Get hard disk size in Python

https://pypi.python.org/pypi/psutil

import psutil

obj_Disk = psutil.disk_usage('/')

print (obj_Disk.total / (1024.0 ** 3))
print (obj_Disk.used / (1024.0 ** 3))
print (obj_Disk.free / (1024.0 ** 3))
print (obj_Disk.percent)

For Python 2 till Python 3.3


Notice: As a few people mentioned in the comment section, this solution will work for Python 3.3 and above. For Python 2.7 it is best to use the psutil library, which has a disk_usage function, containing information about total, used and free disk space:

import psutil

hdd = psutil.disk_usage('/')

print ("Total: %d GiB" % hdd.total / (2**30))
print ("Used: %d GiB" % hdd.used / (2**30))
print ("Free: %d GiB" % hdd.free / (2**30))

Python 3.3 and above:

For Python 3.3 and above, you can use the shutil module, which has a disk_usage function, returning a named tuple with the amounts of total, used and free space in your hard drive.

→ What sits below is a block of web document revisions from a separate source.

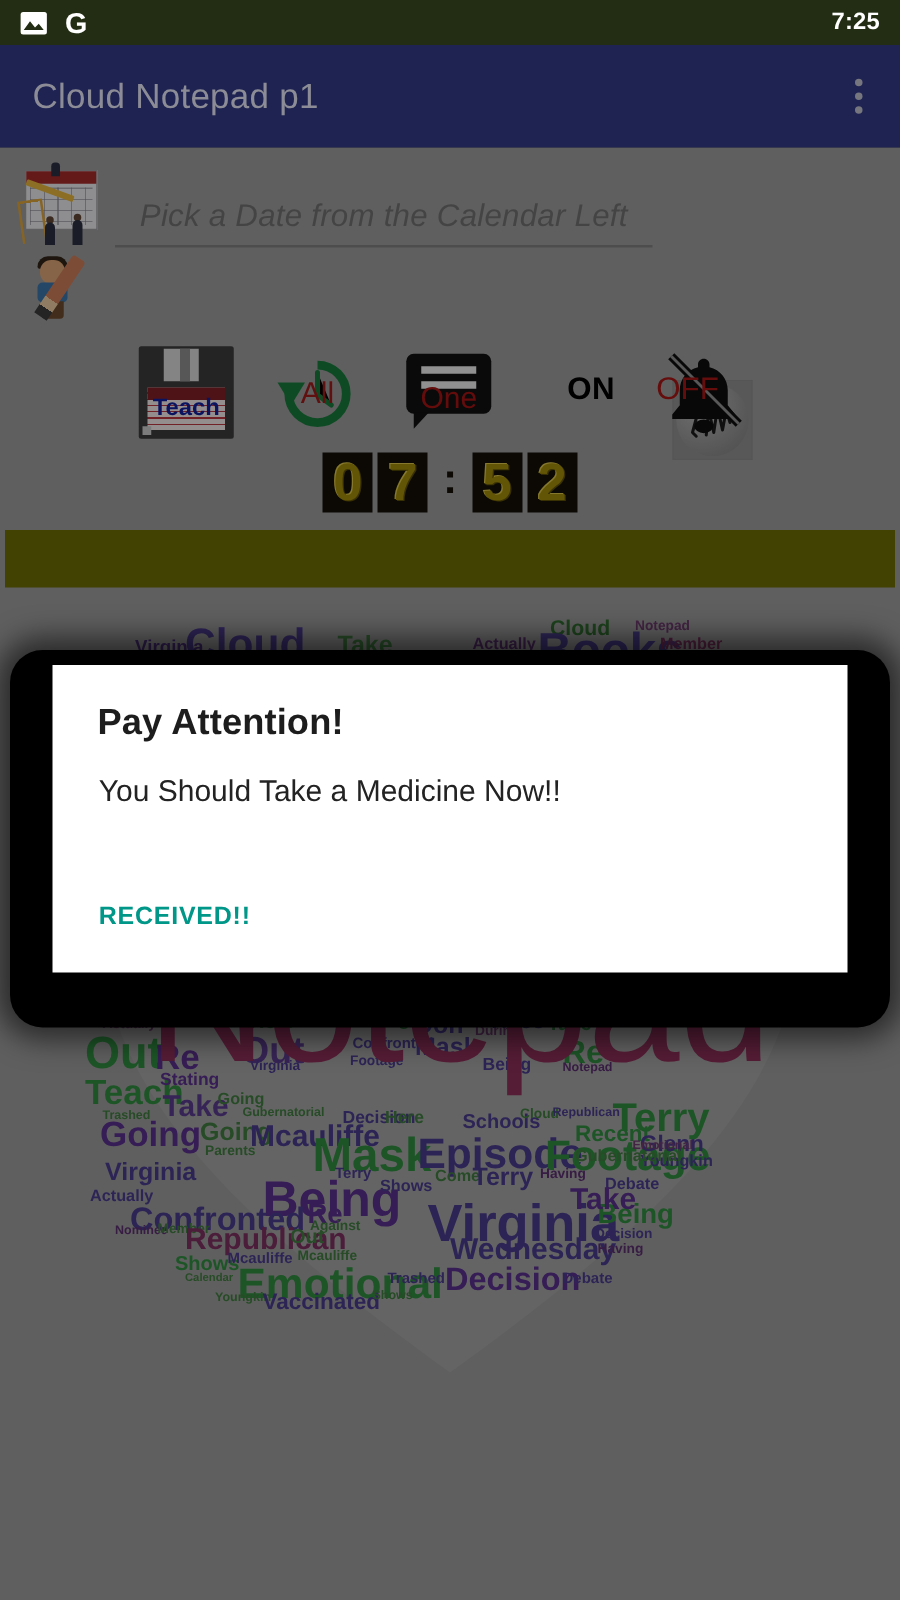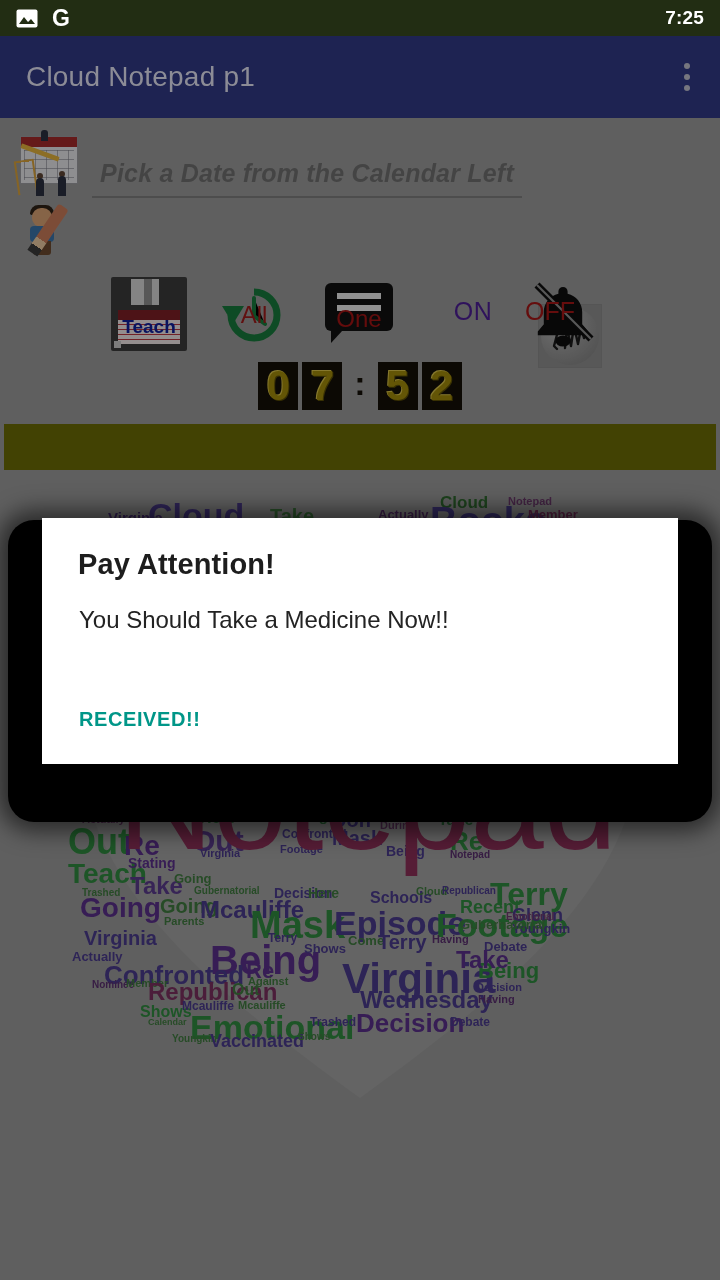--- a/index.html
+++ b/index.html
@@ -150,21 +150,21 @@
     display: flex;
     align-items: center;
     justify-content: center;
   }
   .field-date { margin-right: 184px; }
   .field-msg { margin-right: 182px; }
   .field-hint {
     color: #6f6f6f;
     font-size: 25px;
     font-style: italic;
-    font-weight: 700;
+    font-weight: 400;
     white-space: nowrap;
     letter-spacing: .2px;
   }
   .field-hint-msg { font-weight: 700; }
 
   
   .mic-btn {
     position: absolute;
     right: 118px;
     top: 186px;
@@ -220,21 +220,21 @@
   .bubble-wrap { position: relative; width: 68px; height: 62px; }
   .bubble { position: absolute; left: 0; top: 0; width: 68px; height: 48px; background: #111111; border-radius: 6px; }
   .bubble::after { content: ""; position: absolute; left: 6px; bottom: -12px; width: 0; height: 0;
                    border-left: 12px solid #111111; border-bottom: 13px solid transparent; }
   .bubble-line { position: absolute; left: 12px; width: 44px; height: 6px; background: #e8e8e8; }
   .bl1 { top: 10px; }
   .bl2 { top: 22px; }
   .bubble-text { position: absolute; left: 0; right: 0; top: 22px; text-align: center;
                  color: #a21414; font-size: 24px; font-weight: 400; }
 
-  .on-text { color: #4c1d95; font-size: 25px; font-weight: 400; letter-spacing: .5px; }
+  .on-text { color: #000000; font-size: 25px; font-weight: 700; letter-spacing: .5px; }
 
   
   .bell-wrap { position: relative; width: 76px; height: 76px; }
   .bell-text { position: absolute; left: 0; right: 0; top: 20px; text-align: left;
                color: #a31616; font-size: 25px; font-weight: 400; z-index: 3; }
 
   
   .clock-row {
     display: flex; align-items: center; justify-content: center;
     gap: 4px;
@@ -285,21 +285,21 @@
     width: 704px;
     height: 302px;
     background: #000000;
     border-radius: 26px;
     box-shadow: 0 0 22px 10px rgba(0,0,0,0.55);
     z-index: 40;
   }
   .dialog {
     position: absolute;
     left: 42px;
-    top: 518px;
+    top: 532px;
     width: 636px;
     height: 246px;
     background: #ffffff;
     z-index: 41;
     padding: 12px;
     box-sizing: border-box;
   }
   .dialog-title {
     position: absolute;
     left: 36px; top: 30px;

You can call the function as below and get all information about your disk's space:

import shutil

total, used, free = shutil.disk_usage("/")

print("Total: %d GiB" % (total // (2**30)))
print("Used: %d GiB" % (used // (2**30)))
print("Free: %d GiB" % (free // (2**30)))

Output:

Total: 931 GiB
Used: 29 GiB
Free: 902 GiB

The code is about right, but you're using wrong fields, which may give you the wrong results on a different system. The correct way would be:

>>> os.system('df -k /')
Filesystem     1K-blocks    Used Available Use% Mounted on
/dev/root       14846608 3247272  10945876  23% /

>>> disk = os.statvfs('/')
>>> (disk.f_bavail * disk.f_frsize) / 1024
10945876L

Printing out the type can help, when you don't know how to handle a function's result.

print type(os.statvfs('/')) returns <type 'posix.statvfs_result'>

That means it isn't a built in class instance like a string or int..

You can check what you can do with that instance with dir(instance)

print dir(os.statvfs('/')) prints all of it's the properties, functions, variables...

['__add__', '__class__', '__contains__', '__delattr__', '__doc__',
'__eq__', '__format__', '__ge__', '__getattribute__', '__getitem__',
'__getslice__', '__gt__', '__hash__', '__init__', '__le__', '__len__',
'__lt__', '__mul__', '__ne__', '__new__', '__reduce__',
'__reduce_ex__', '__repr__', '__rmul__', '__setattr__', '__sizeof__',
'__str__', '__subclasshook__', 'f_bavail', 'f_bfree', 'f_blocks',
'f_bsize', 'f_favail', 'f_ffree', 'f_files', 'f_flag', 'f_frsize',
'f_namemax', 'n_fields', 'n_sequence_fields', 'n_unnamed_fields']

By accessing one of the variables, like os.statvfs('/').f_ffree you can extract an integer.

Double check with print type(os.statvfs('/').f_ffree), it does print <type 'int'>.